Mitigasi Krisis Iklim untuk Menjaga Kesehatan PDB
JAKARTA, (ANTARA) - Melokalisasi krisis iklim hanya pada sekadar isu lingkungan tidak lagi relevan saat ini. Sebab, nyatanya krisis tersebut justru telah berubah. Ibarat monster, mengancam stabilitas ekonomi global cukup serius.
Pernyataan Menteri Keuangan (Menkeu) Sri Mulyani dalam ajang Indonesia International Sustainability Forum (ISF) 2024 bahwa perubahan iklim dapat menyebabkan penurunan Produk Domestik Bruto (PDB) hingga 10 persen pada 2025, bukan isapan jempol belaka.
Beberapa studi terbaru telah mengonfirmasi dampak ekonomi dari perubahan iklim. Misalnya, sebuah studi yang diterbitkan di jurnal Nature Climate Change pada tahun 2021 memperkirakan bahwa perubahan iklim dapat mengurangi PDB global sebesar 13 persen pada akhir abad ini jika tidak ada tindakan mitigasi yang signifikan.
Krisis iklim secara sistematis mampu menurunkan PDB dari dampak nyatanya yang menimbulkan bencana alam parah, seperti naiknya permukaan air laut, gelombang panas ekstrem, badai, kekeringan yang semakin sering dan intens menyebabkan kerusakan infrastruktur, gangguan rantai pasok, serta kerugian ekonomi yang signifikan.
Lebih lanjut, sektor pertanian menjadi terancam. Perubahan pola curah hujan, peningkatan suhu.dan hama penyakit baru mengancam produksi pangan, menyebabkan harga pangan melambung, dan berdampak pada ketahanan pangan nasional.
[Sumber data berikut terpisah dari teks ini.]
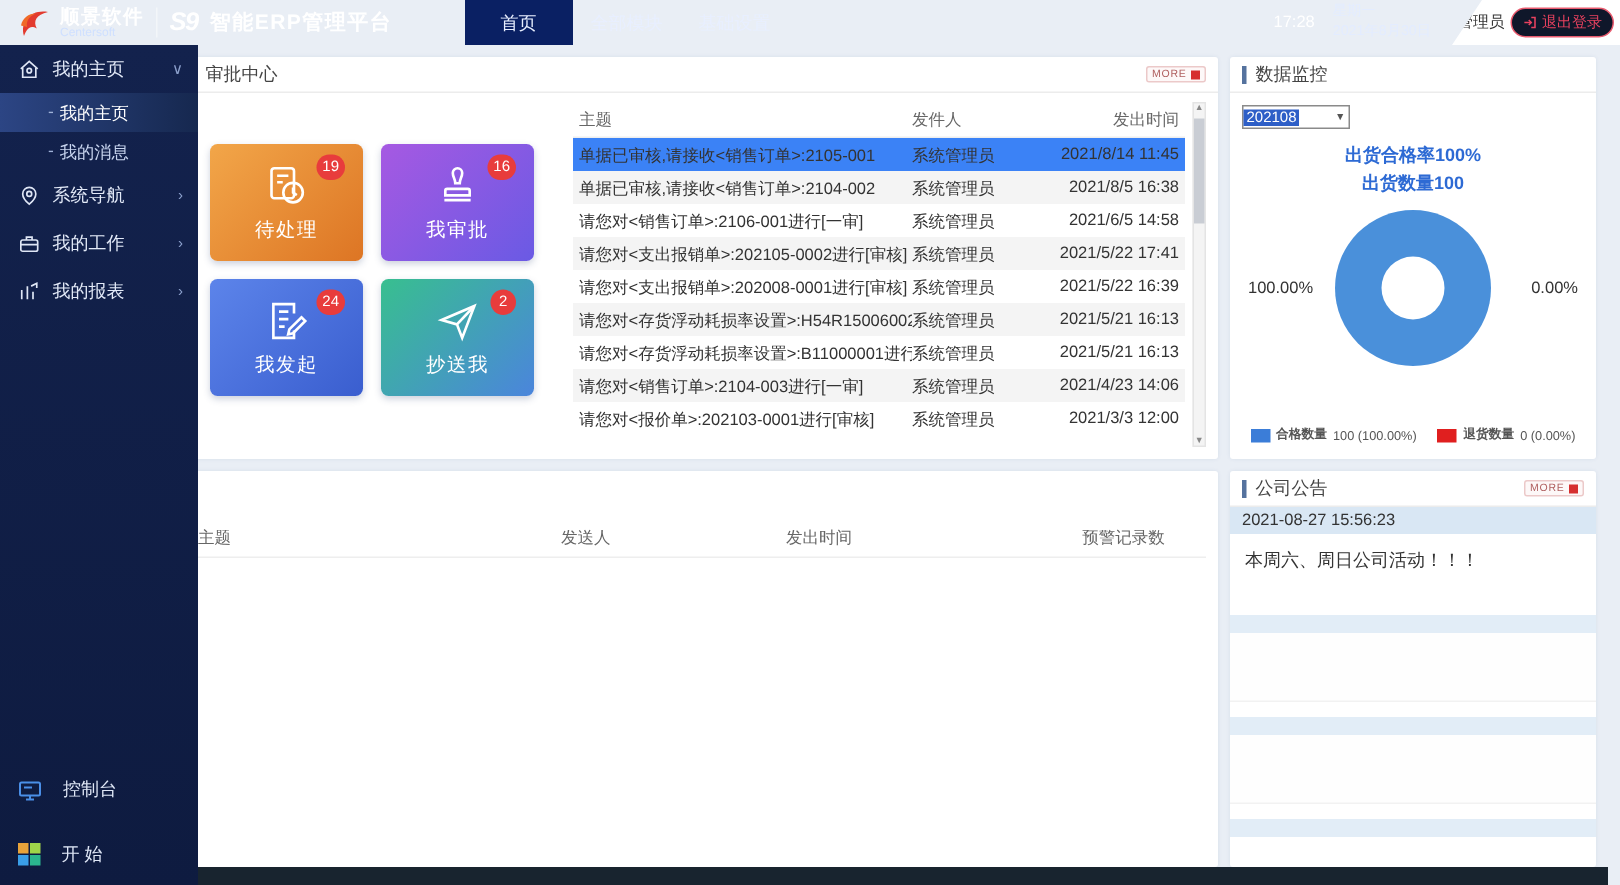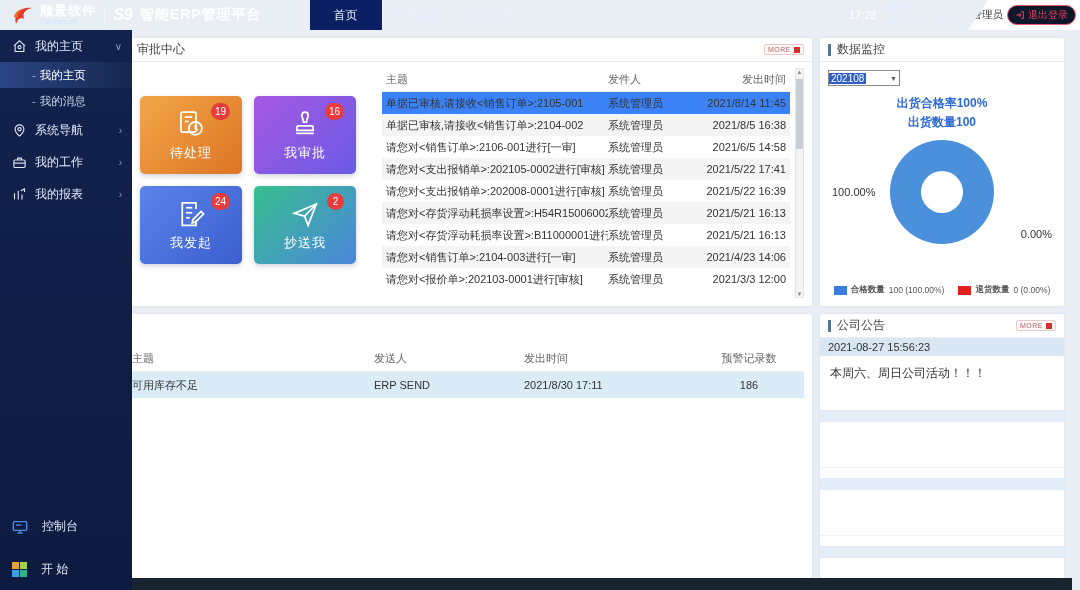"0.00%" .mon-lbl.right { margin-top: 42px -> none }
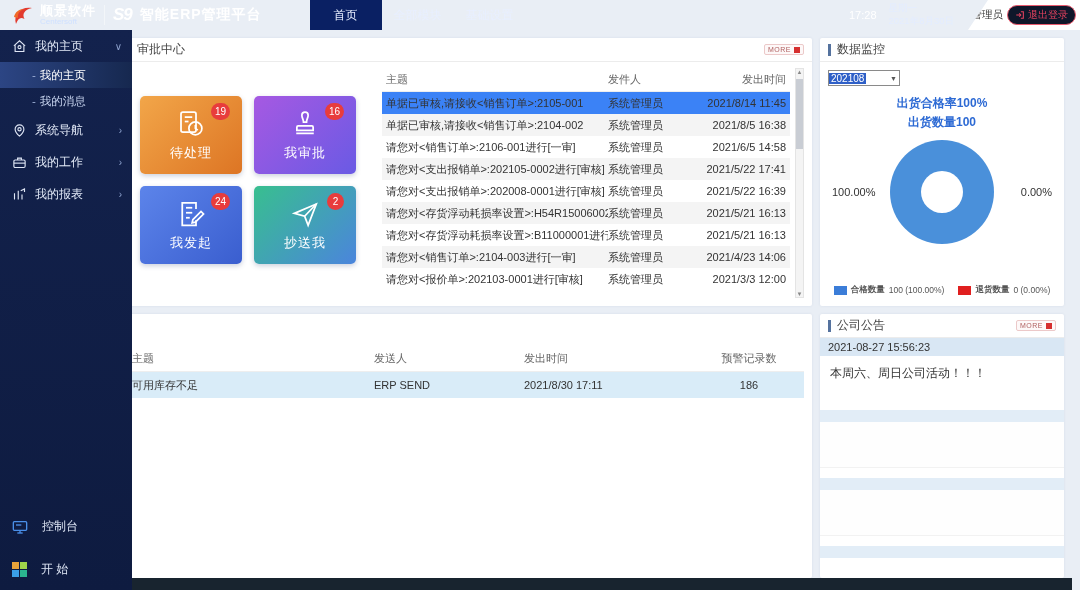"可用库存不足" div.al-row { html: <div> <span>可用库存不足</span> <span>ERP SEND</span> <span>2021/8/30 17:11</span> <span>186</span> </div> -> none }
Efek lanjutannya adalah kesehatan masyarakat terganggu. Gelombang panas, polusi udara, dan penyakit menular baru yang muncul akibat perubahan iklim meningkatkan beban pengeluaran kesehatan, menurunkan produktivitas tenaga kerja, dan menghambat pertumbuhan ekonomi.
Pada akhirnya terjadi migrasi massal dimana kenaikan permukaan air laut dan peristiwa ekstrem memaksa jutaan orang untuk mengungsi, menciptakan ketidakstabilan sosial dan ekonomi di daerah tujuan migrasi.